#035 – How to use std::bitset for EFFORTLESS bit manipulation introduced std::bitset and its single-bit methods — set, reset, flip, test. Those methods are useful but they only support one bit per call.
When you need to read or modify several bits at once, or when you’re working with raw integer types from a hardware register, you need a different tool.
Bit masks
Bit masks allows us manipulate specific bits, whilst leaving the others unchanged. This matters because embedded systems often pack many Boolean states into a single byte or word.

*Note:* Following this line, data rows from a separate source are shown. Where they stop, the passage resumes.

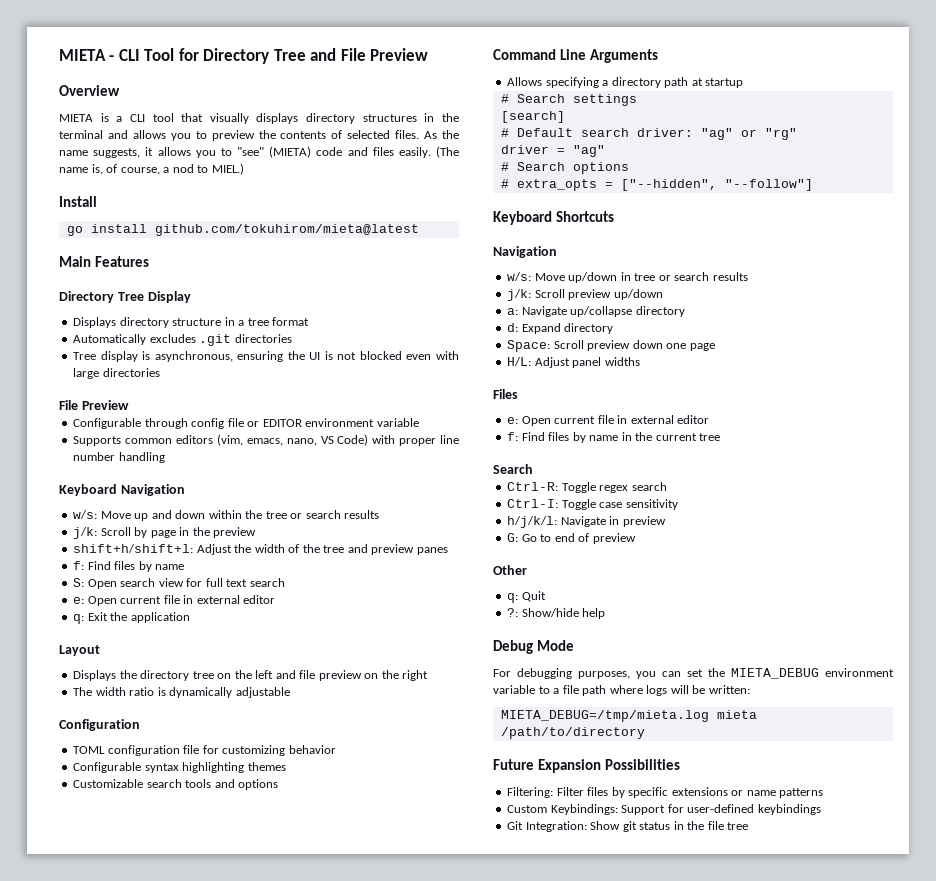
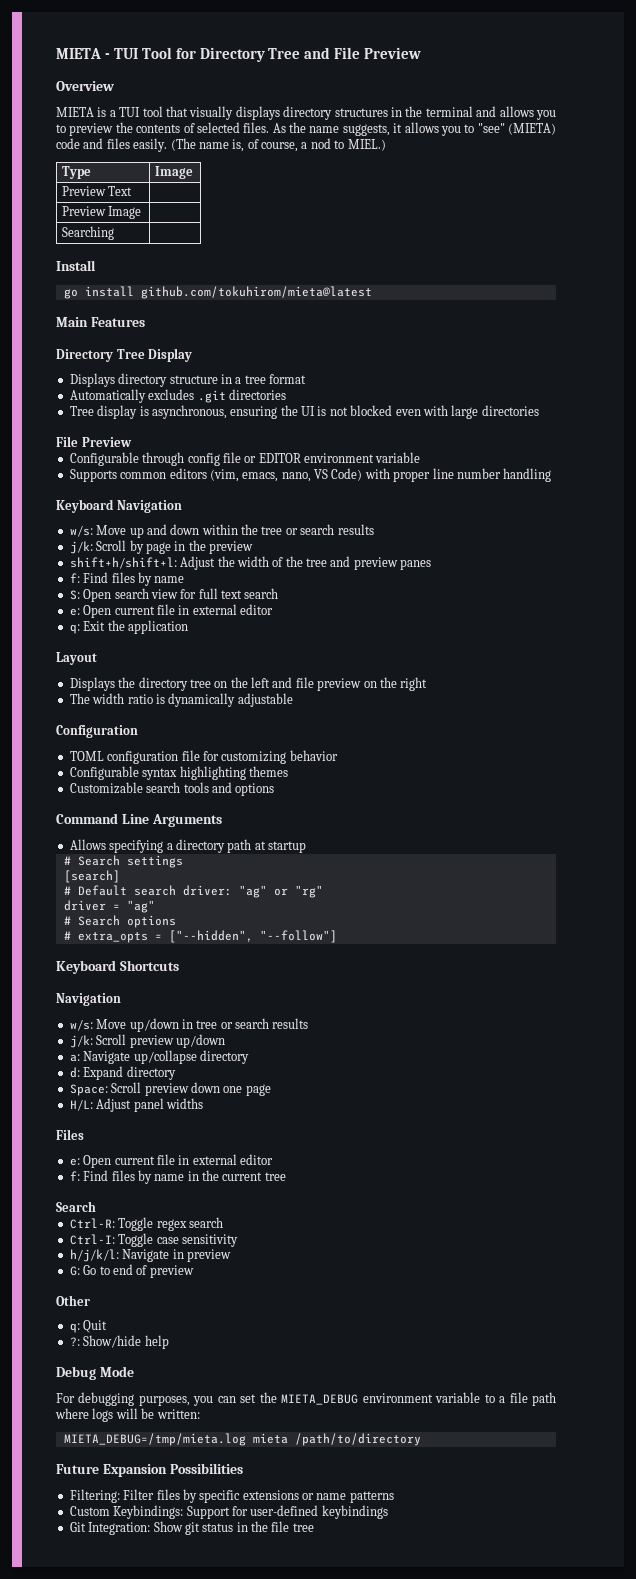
- MIETA - CLI Tool for Directory Tree and File Preview
+ MIETA - TUI Tool for Directory Tree and File Preview
- MIETA is a CLI tool that visually displays directory structures in the terminal and allows you to preview the contents of selected files.
+ MIETA is a TUI tool that visually displays directory structures in the terminal and allows you to preview the contents of selected files.
+ Type | Image
+ Preview Text |
+ Preview Image |
+ Searching |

Every bit-mask operation is built from one of four bitwise operators. The mask itself is an integer with 1s in the positions you want to act on:
| Operation | Expression | Effect |
|---|---|---|
| Test | value & mask | Non-zero if any masked bit is set. |
| Set | `value | mask` |
| Clear | value & ~mask | Forces masked bits to 0. |
| Toggle | value ^ mask | Flips masked bits. |
The mask for a single bit at position n is 1u << n. For multiple bits, OR several single-bit masks together: (1u << 3) | (1u << 5) selects bits 3 and 5 in one expression.
The basic premise
- Construct the bit mask by bit shifting the bits into the desired positions.
- Apply the mask to a
std::bitset. You can either set, reset or toggle
Reading from a Battery Management System (BMS)
A Battery Management System (BMS) communicating over I²C typically returns its status as a packed 16-bit register. Each bit signals one condition: charging, fully charged, alarm raised, and so on.
#include <cstdint>
struct Status {
bool discharging;
bool fully_charged;
bool fully_discharged;
};
Status decodeStatus(uint16_t status_bits)
{
Status s{};
s.discharging = (status_bits >> 6) & 0x1;
s.fully_charged = (status_bits >> 5) & 0x1;
s.fully_discharged = (status_bits >> 4) & 0x1;
return s;
}Each line shifts the bit of interest down to position 0, then masks with 0x1 to discard everything else. The result is always 0 or 1, which converts cleanly to bool.
A common alternative writes the same logic without the shift:
s.discharging = status_bits & (1u << 6);
This works, but with an important caveat: the result is 0 if the bit is clear, and 64 (i.e. 2^6) if the bit is set.
Writing: set, clear, and toggle
Reading is half the story. The other half is modifying bits in place.
Consider a program that stores flags in specific bit positions.
#include <cstdint>
constexpr uint16_t kCharging = 1u << 6;
constexpr uint16_t kFullyCharged = 1u << 5;
constexpr uint16_t kAlarmRaised = 1u << 13;
void demonstrate(uint16_t& status_bits)
{
// Set a single flag
status_bits |= kCharging;
// Set two flags at once
status_bits |= (kCharging | kAlarmRaised);
// Clear a flag (note the ~ to invert the mask)
status_bits &= ~kFullyCharged;
// Toggle a flag
status_bits ^= kAlarmRaised;
}status_bits |= (kCharging | kAlarmRaised) reads almost as English — set the charging and alarm flags — and produces a single read-modify-write to the underlying registe
&= ~mask says AND the value with the inverse of the mask. This preserves every bit except the masked ones, which become 0.
Summary
Reach for bit masks when the work involves several bits at once or when you’re operating on raw integer types from a hardware register.
- Read with
&:(value >> n) & 0x1extracts bitn. - Write with
|,&~, and^: set, clear, and toggle respectively. - Bit masks let you act on several bits in a single operation — something
std::bitset‘s indexed methods cannot.